THE TASK: Exclude the pictures and repeat all of the data exactly.

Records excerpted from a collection

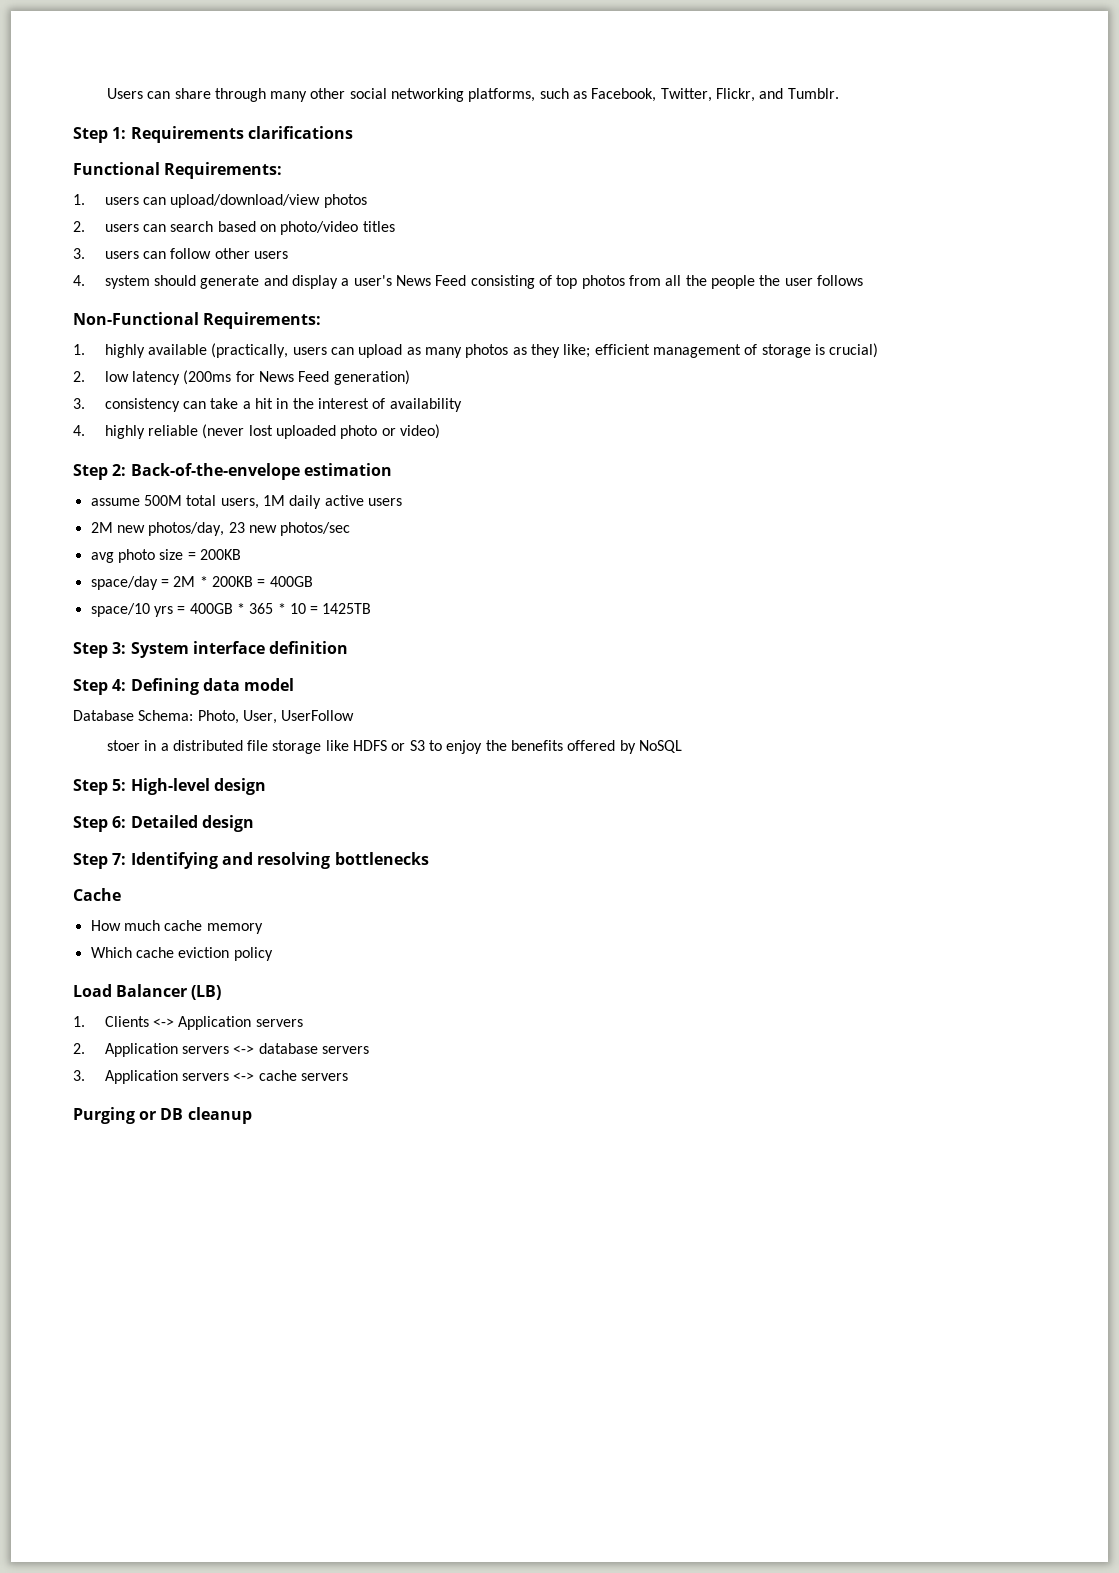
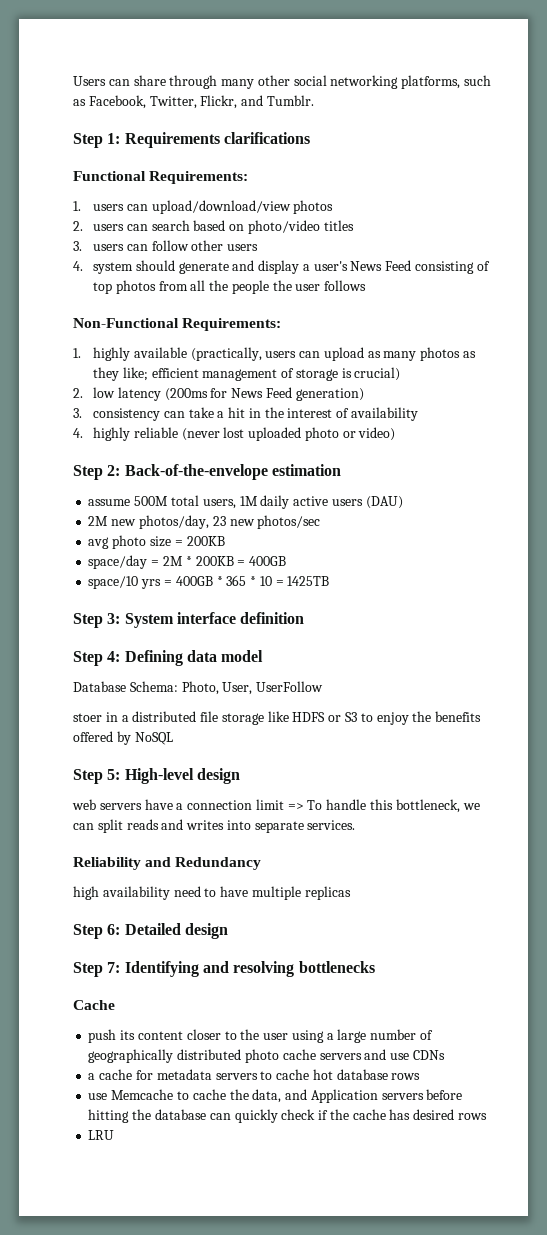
(402, 502) none -> [365,496,403,509] (DAU)
(266, 786) none -> [72,799,480,813] [73,819,356,833] [73,857,262,870] [73,886,351,900] // web servers have a connection limit => To handle this bottleneck, we can split reads and writes into separate services. // Reliability and Redundancy // high availability need to have multiple replicas
[90,920,263,934] [90,947,273,961] [73,984,222,1000] [73,1016,303,1030] [73,1043,370,1057] [73,1070,349,1084] [73,1107,252,1124] How much cache memory // Which cache eviction policy // Load Balancer (LB) // 1. Clients <-> Application servers // 2. Application servers <-> database servers // 3. Application servers <-> cache servers // Purging or DB cleanup -> [88,1029,433,1043] [88,1049,445,1063] [88,1069,421,1080] [88,1089,463,1103] [88,1109,487,1123] [88,1130,115,1140] push its content closer to the user using a large number of geographically distributed photo cache servers and use CDNs // a cache for metadata servers to cache hot database rows // use Memcache to cache the data, and Application servers before hitting the database can quickly check if the cache has desired rows // LRU

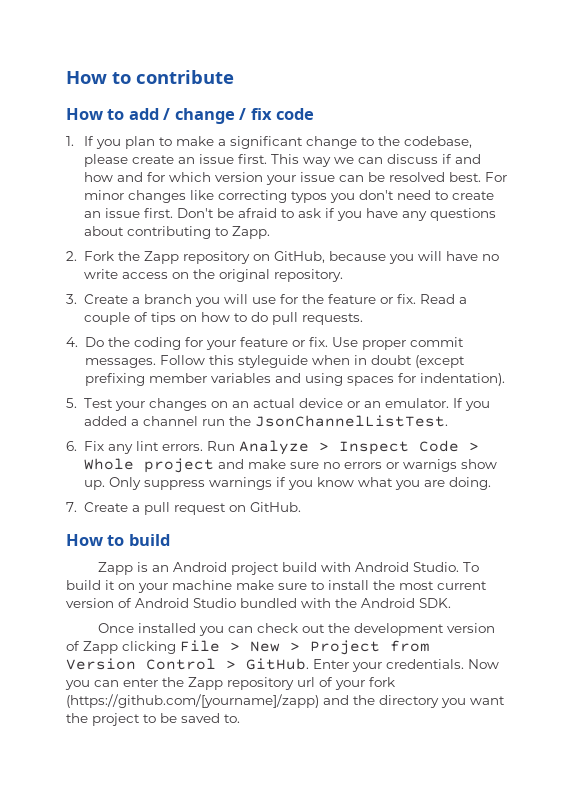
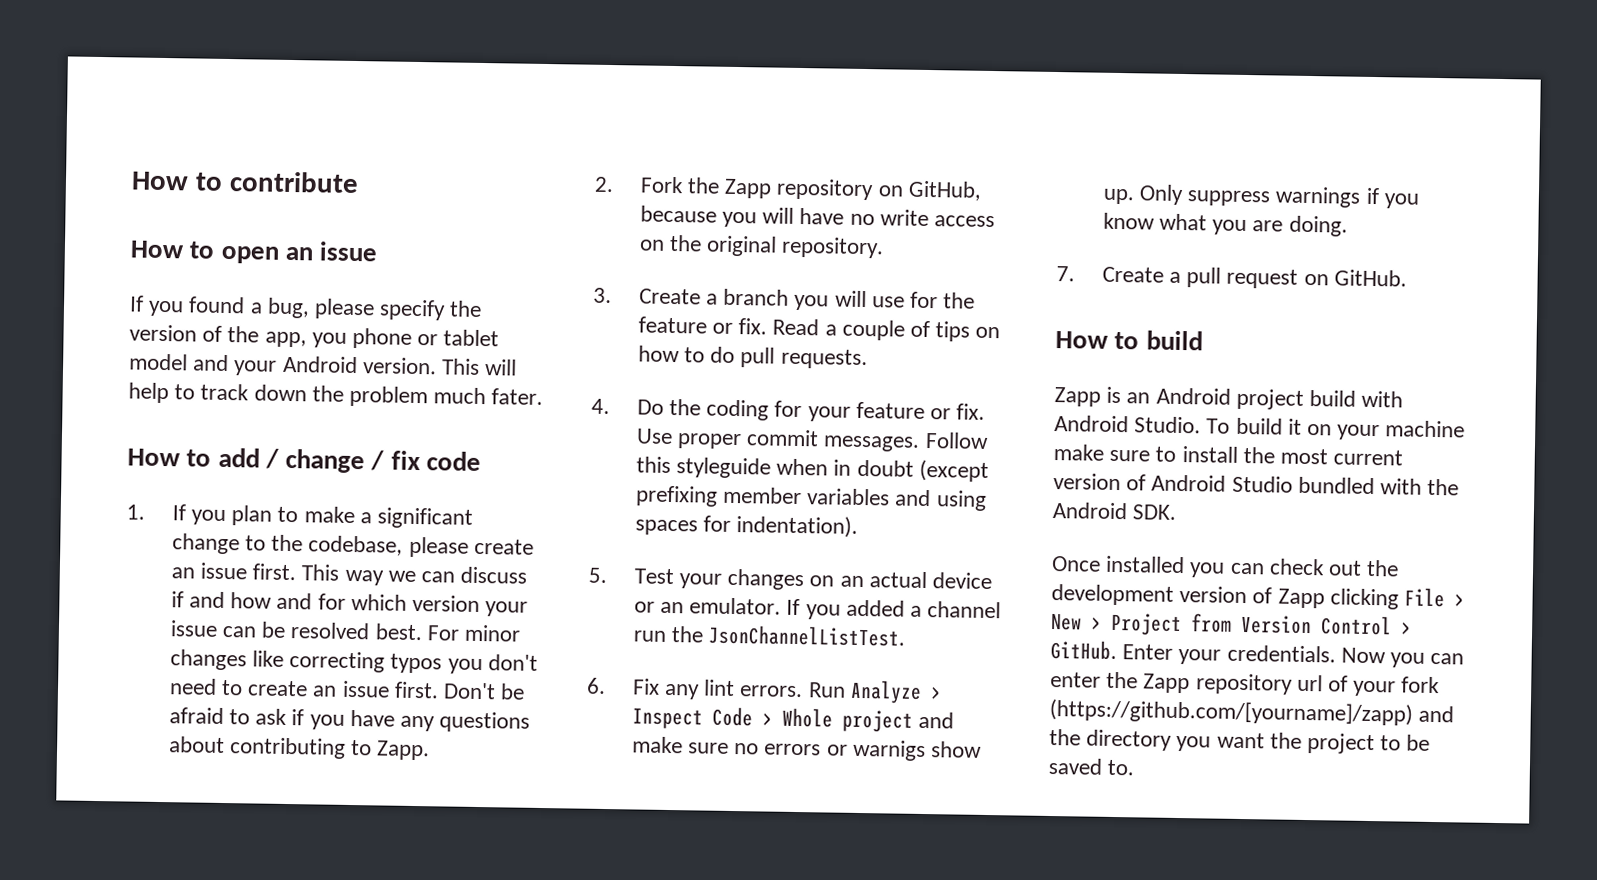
(234, 77) none -> [130,240,379,264] [129,295,483,321] [129,324,500,349] [129,353,518,376] [128,382,544,408] // How to open an issue // If you found a bug, please specify the version of the app, you phone or tablet model and your Android version. This will help to track down the problem much fater.

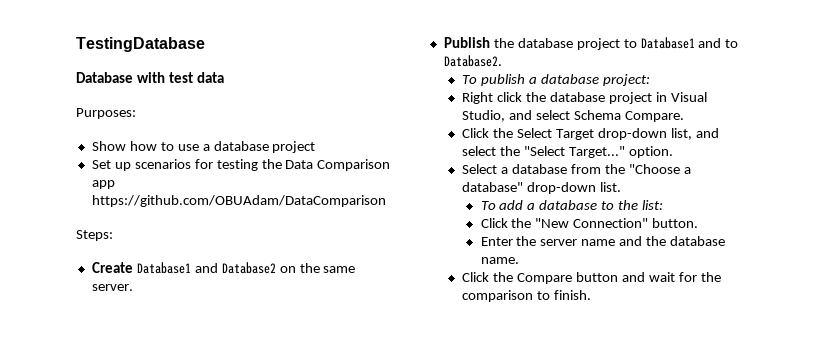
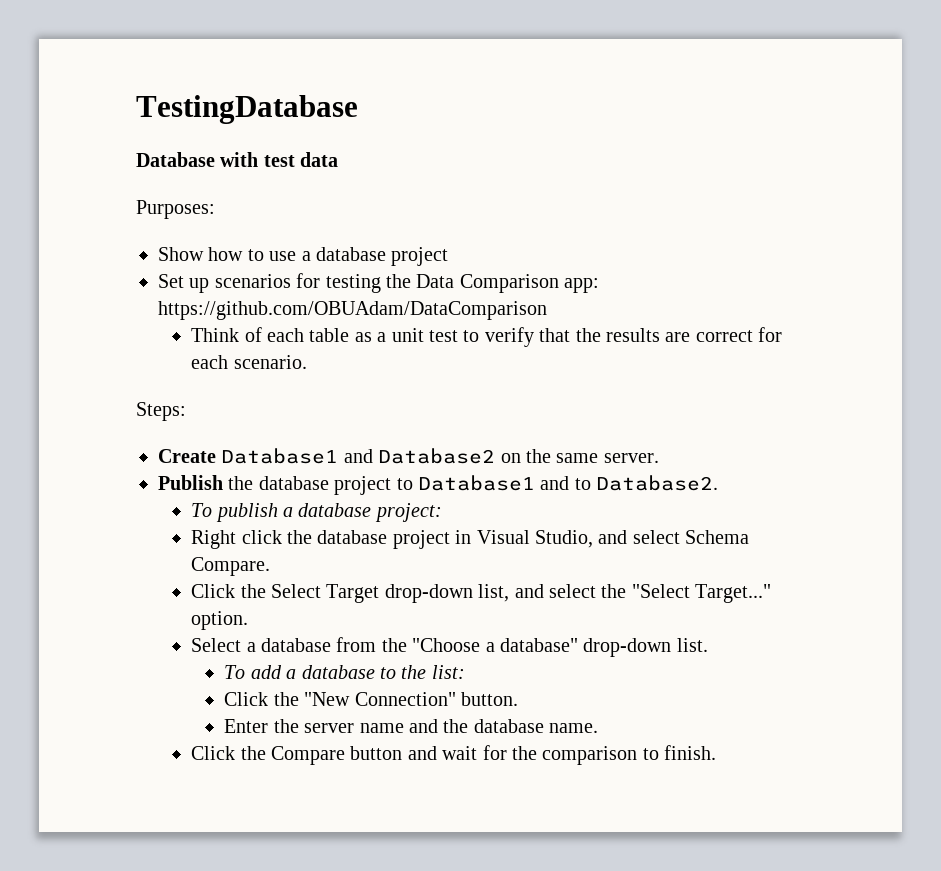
[91,180,115,189] app -> [564,278,600,293] app:
(386, 201) none -> [191,327,783,347] [191,355,307,369] // Think of each table as a unit test to verify that the results are correct for each scenario.

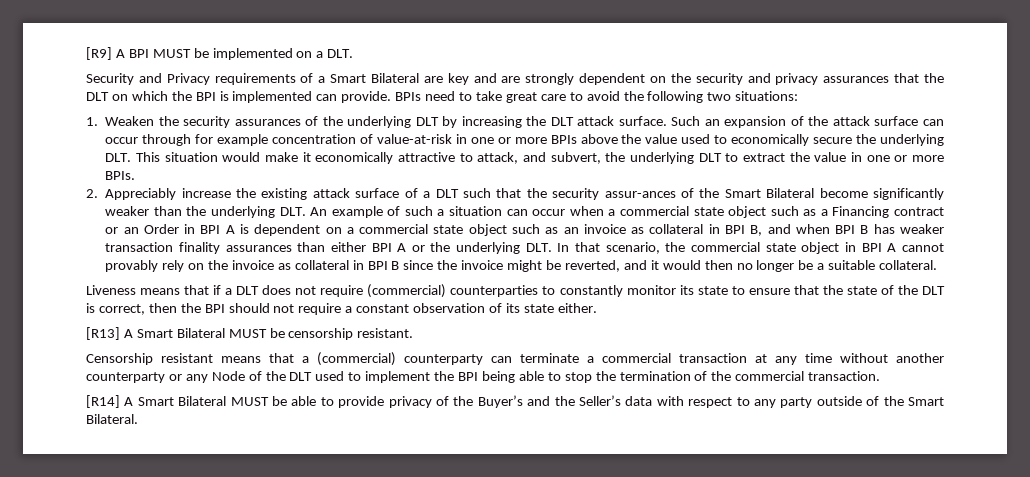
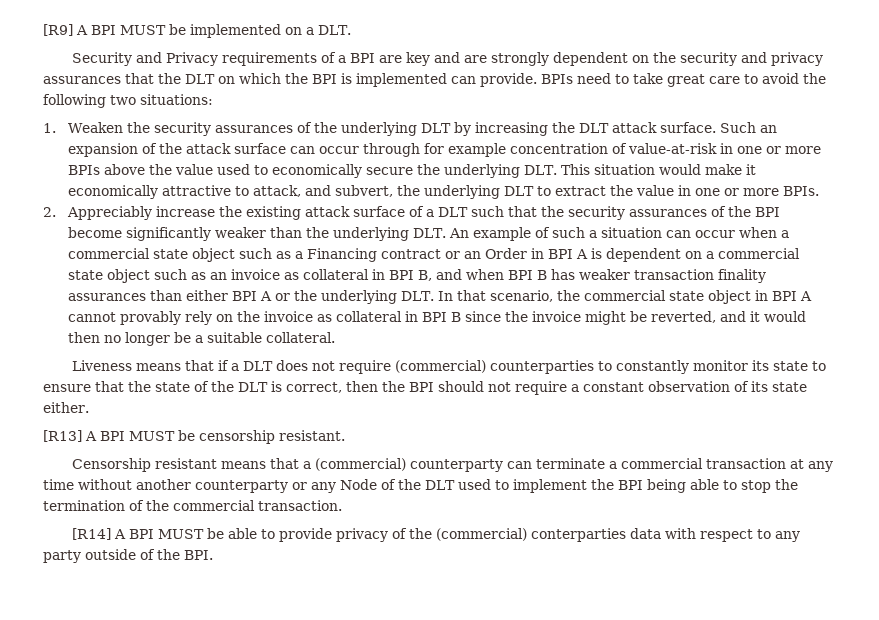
[330,73,419,83] Smart Bilateral -> [349,53,375,63] BPI
[604,188,815,198] assur-ances of the Smart Bilateral -> [629,206,781,217] assurances of the BPI
[136,328,225,338] Smart Bilateral -> [100,431,125,441] BPI
[137,396,227,406] Smart Bilateral -> [128,529,154,539] BPI
[477,395,621,408] Buyer’s and the Seller’s -> [435,528,626,542] (commercial) conterparties
[907,397,944,406] [86,414,138,424] Smart Bilateral. -> [184,550,213,560] BPI.

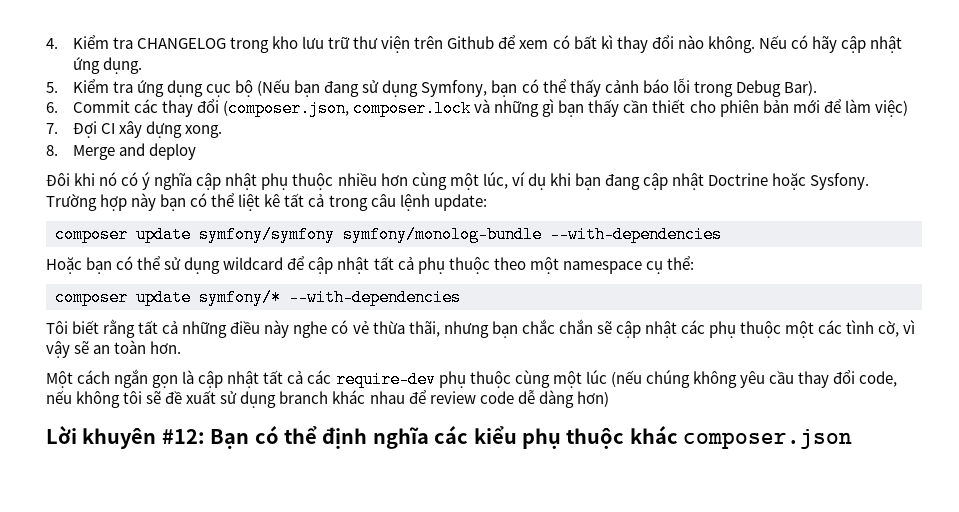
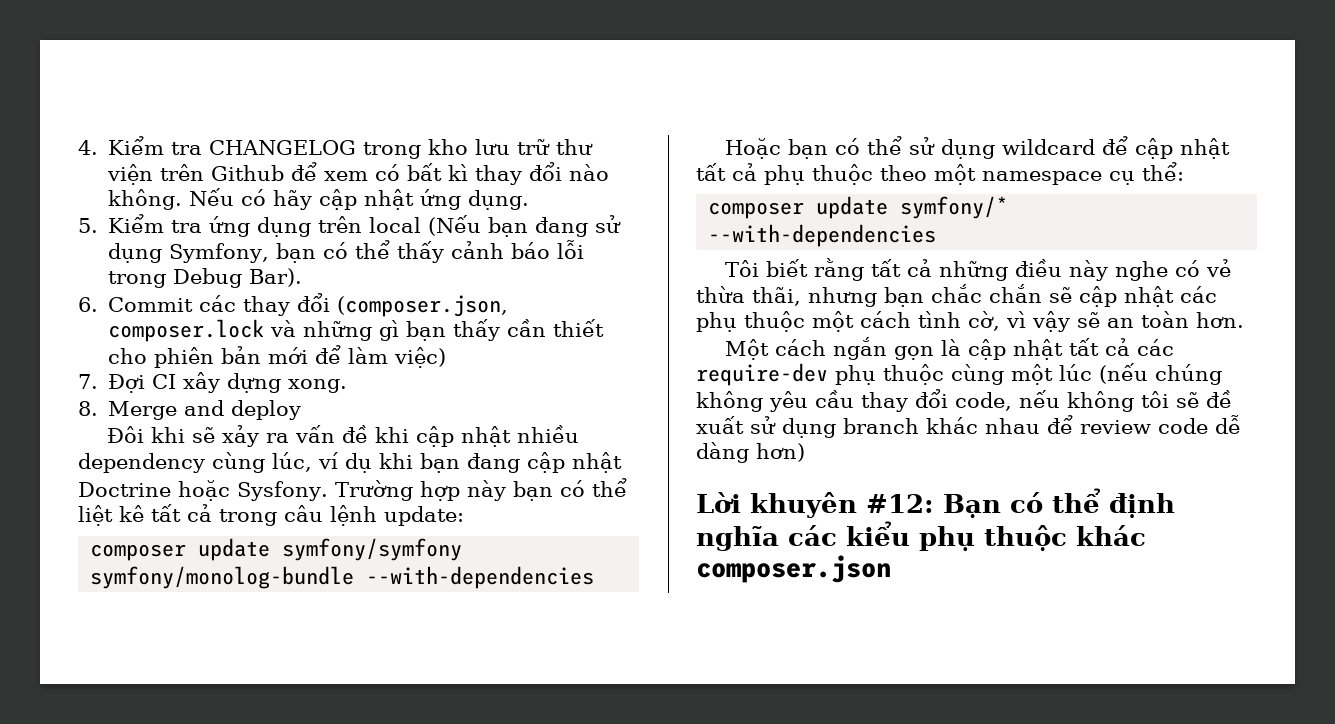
[206,80,254,97] cục bộ -> [318,216,422,233] trên local
[99,172,479,190] nó có ý nghĩa cập nhật phụ thuộc nhiều hơn cùng một -> [192,425,580,447] [78,452,265,473] sẽ xảy ra vấn đề khi cập nhật nhiều dependency cùng
[818,320,843,334] các -> [860,311,911,328] cách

ANSWER BOX:
(402, 502) none -> [365,496,403,509] (DAU)
(266, 786) none -> [72,799,480,813] [73,819,356,833] [73,857,262,870] [73,886,351,900] // web servers have a connection limit => To handle this bottleneck, we can split reads and writes into separate services. // Reliability and Redundancy // high availability need to have multiple replicas
[90,920,263,934] [90,947,273,961] [73,984,222,1000] [73,1016,303,1030] [73,1043,370,1057] [73,1070,349,1084] [73,1107,252,1124] How much cache memory // Which cache eviction policy // Load Balancer (LB) // 1. Clients <-> Application servers // 2. Application servers <-> database servers // 3. Application servers <-> cache servers // Purging or DB cleanup -> [88,1029,433,1043] [88,1049,445,1063] [88,1069,421,1080] [88,1089,463,1103] [88,1109,487,1123] [88,1130,115,1140] push its content closer to the user using a large number of geographically distributed photo cache servers and use CDNs // a cache for metadata servers to cache hot database rows // use Memcache to cache the data, and Application servers before hitting the database can quickly check if the cache has desired rows // LRU

(234, 77) none -> [130,240,379,264] [129,295,483,321] [129,324,500,349] [129,353,518,376] [128,382,544,408] // How to open an issue // If you found a bug, please specify the version of the app, you phone or tablet model and your Android version. This will help to track down the problem much fater.

[91,180,115,189] app -> [564,278,600,293] app:
(386, 201) none -> [191,327,783,347] [191,355,307,369] // Think of each table as a unit test to verify that the results are correct for each scenario.

[330,73,419,83] Smart Bilateral -> [349,53,375,63] BPI
[604,188,815,198] assur-ances of the Smart Bilateral -> [629,206,781,217] assurances of the BPI
[136,328,225,338] Smart Bilateral -> [100,431,125,441] BPI
[137,396,227,406] Smart Bilateral -> [128,529,154,539] BPI
[477,395,621,408] Buyer’s and the Seller’s -> [435,528,626,542] (commercial) conterparties
[907,397,944,406] [86,414,138,424] Smart Bilateral. -> [184,550,213,560] BPI.

[206,80,254,97] cục bộ -> [318,216,422,233] trên local
[99,172,479,190] nó có ý nghĩa cập nhật phụ thuộc nhiều hơn cùng một -> [192,425,580,447] [78,452,265,473] sẽ xảy ra vấn đề khi cập nhật nhiều dependency cùng
[818,320,843,334] các -> [860,311,911,328] cách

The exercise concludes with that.